Showing posts with label new york deli. Show all posts
Showing posts with label new york deli. Show all posts

Monday, November 5, 2018

A Natural, Zesty Enterprise

It was like walking into a secret society without knowing the password.

Granted, no reasonably cultured woman of my age should have lived this long without seeing "The Big Lebowski," but I somehow had. And it's not because it was a Coen Brothers film, either, because I've seen plenty of them: "Fargo," "Barton Fink," "No Country for Old Men," "Hail Caesar," "Inside Llewyn Davis," "Raising Arizona," "Blood Simple," "Barton Fink."

Okay, nowhere near all of them, but plenty.

And let's not forget that in 1998, "The Big Lewbowski" was just another Coen Brothers movie and not even a blockbuster at that. Besides having lost my taste for big Hollywood movies by then (I also didn't see "Saving Private Ryan" or "There's Something About Mary" that year), I was busy seeing films like "Shakespeare in Love" and "Run, Lola, Run."

Let the movie snob ribbing begin.

But given how "The Big Lewbowski" has grown in stature to a cult film, I was at least savvy enough to know I needed to see it for the sake of cultural references. I'd been aware that for the past three years the Byrd Theatre had held a "Big LeByrdski" screening, but never made it there. So when I saw that this was the 20th anniversary of the movie, I resolved to up my cultural literacy.

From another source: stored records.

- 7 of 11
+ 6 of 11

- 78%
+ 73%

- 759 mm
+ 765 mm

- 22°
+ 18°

Like I said, I was entering a zone for which I had no credentials. Countless people had come dressed as characters in the movie which means beyond the Dude, I had no idea who they were supposed to be. In theory, they were dressed up so they could participate in the costume contest, but since there were more costumes than participants, I sense that dressing the part was just part of the fun.

Hello "Rocky Horror Picture Show."

Byrd manager Todd not only wore a Dude-like sweater but danced the part before his introduction of the film. He also insisted we chant "The Byrd abides!" three times before instructing the projectionist to start the movie, saying, "Let's see what condition our condition is in!"

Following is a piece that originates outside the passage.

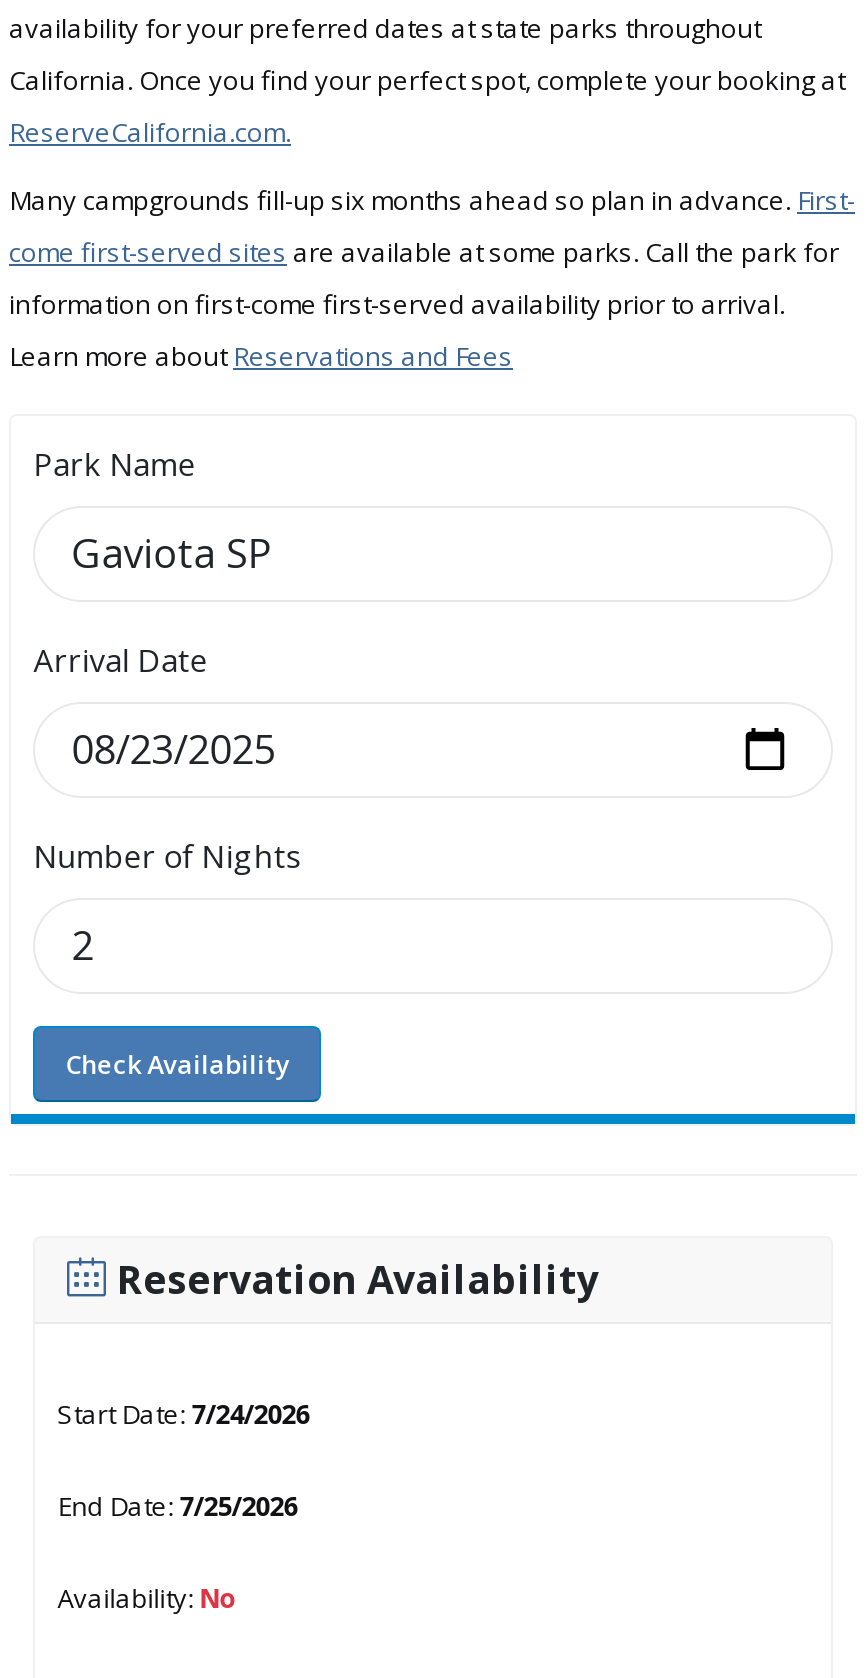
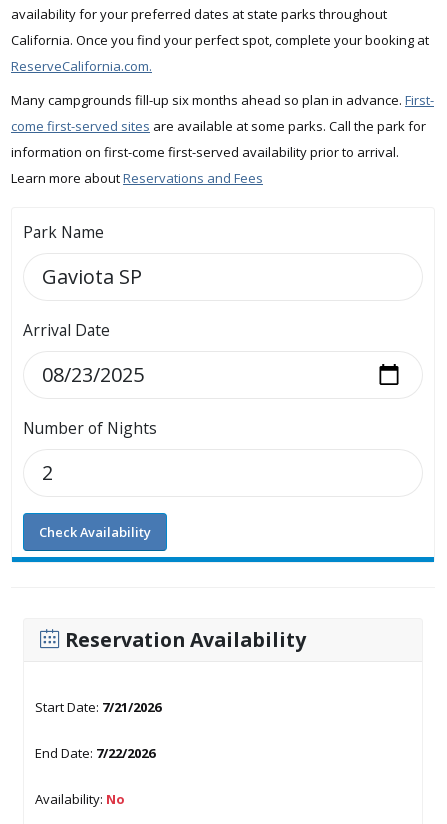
- Start Date: 7/24/2026
+ Start Date: 7/21/2026

- End Date: 7/25/2026
+ End Date: 7/22/2026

The near capacity crowd ate it up with a spoon, belched and ate some more.

They cheered and clapped as soon as the title appeared. They hooted and hollered at the mention of "El Duderino," not surprising since many of them were sucking back Center of the Universe's "El Duderino," a White Russian-inspired beer. And while I should have expected it, they repeated lines verbatim along with the actors on the screen.

I got it, the rug really tied the room together.

A guy in the row behind us also sang every song in the movie, word for word, which got annoying, especially during a Creedence Clearwater Revival song because they're a band I can't stand. On the other hand, I felt a kinship with the Dude when he said, "I hate the f*ckin' Eagles, man," given I've been hating on that band since the '70s. So we had that bond.

Certainly the writing was at times hilarious. When John Goodman's character Walter nonchalantly and maniacally tells the Dude, "You want a toe? I can get you a toe, believe me. There are ways, Dude. You don't wanna know about it, believe me...Hell, I can get you a toe by 3:00 this afternoon. With nail polish. These f*ckin' amateurs," I was laughing as hard as anyone.

Even an unlikely detail like the Dude's car spoke to me since I took Driver's Ed in an early '70s four door Ford Torino.

But when all was said and done, after taking in the superb casting - I only wished John Turturro's character Jesus had been in more scenes and seeing Phillip Seymour Hoffman as a toadie was mesmerizing - the unexpectedly elaborate dream sequences, the complete surprise of Sam Elliott being in the movie, I was left shrugging.

This is what all the hoopla has been about?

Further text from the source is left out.